In my mediations, we include a Nomination of Guardian provision directly in the Marital Settlement Agreement. I can even help my clients create legally binding Guardianship nominations to include in their mutual estate plans that will be binding after the divorce. While the Court always has the final say based on the "best interest of the child," California Family Code Section 3043 states that the court will give "due weight" to the nomination of a parent because the parents are in the best position to decide who should care for them.
By agreeing on a primary and alternate guardian now, you present a "united front" to the court. You tell the judge, "We may not be married, but we agree that this is who should raise our children if we are gone."
How to Choose (When You Hate Your Ex)
Now the challenging part. How do you actually agree with your ex-spouse on the next guardian in line if you can’t even agree who should have them on Christmas in which years?
This is where mediation continues to be the most effective option.

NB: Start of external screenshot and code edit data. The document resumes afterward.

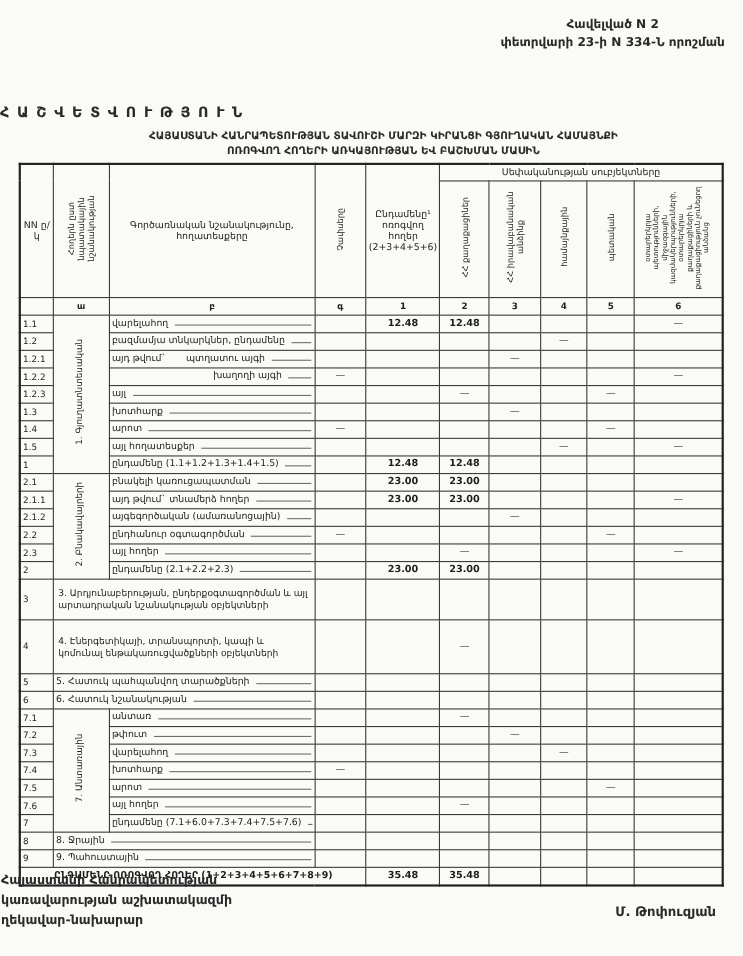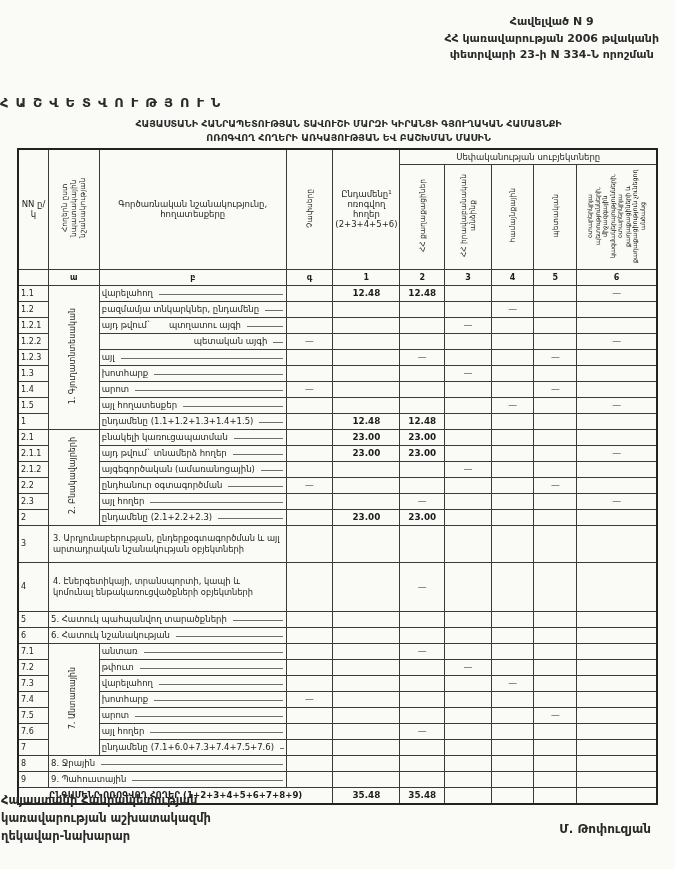"Հավելված N 9" div { text: 9 -> 2 }
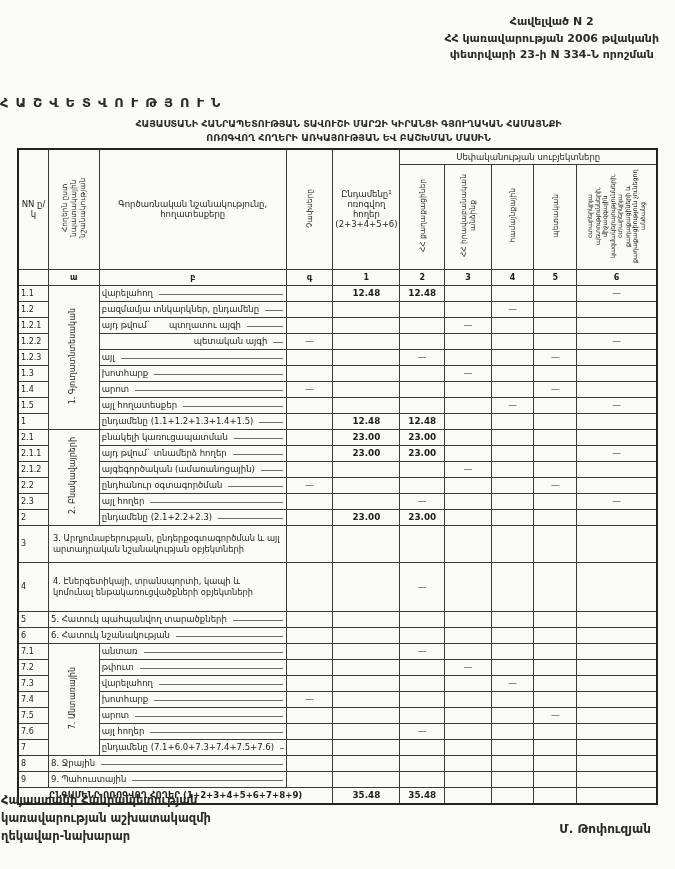"ՀՀ կառավարության 2006 թվականի" div { html: <div>ՀՀ կառավարության 2006 թվականի</div> -> none }
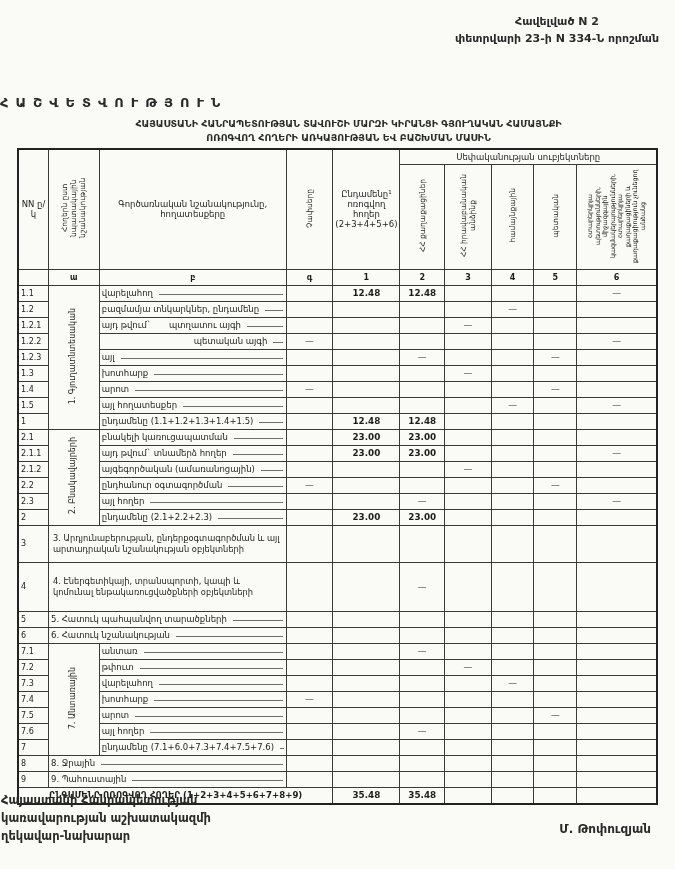"պետական այգի" span.t { text: պետական -> խաղողի }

We move the conversation away from "my side vs. your side" and focus on continuity.
- Who lives in the same school district?
- Who has a relationship with the kids now?
- Who shares your values on education and discipline?
- Who has the energy and financial stability to take this on?
- Who has the ability to love and parent them like you both would?
Often, we find that both parents actually do agree on a specific aunt, uncle, or close friend, once we strip away the ego or fear.
The Right Move
As long as you are negotiating a settlement agreement, adding a Guardian Nomination Clause followed by memorializing your choices in a Guardian Nomination document, is one important way even ex-spouses can come together to decide what is in the best interest for their children, no matter what comes.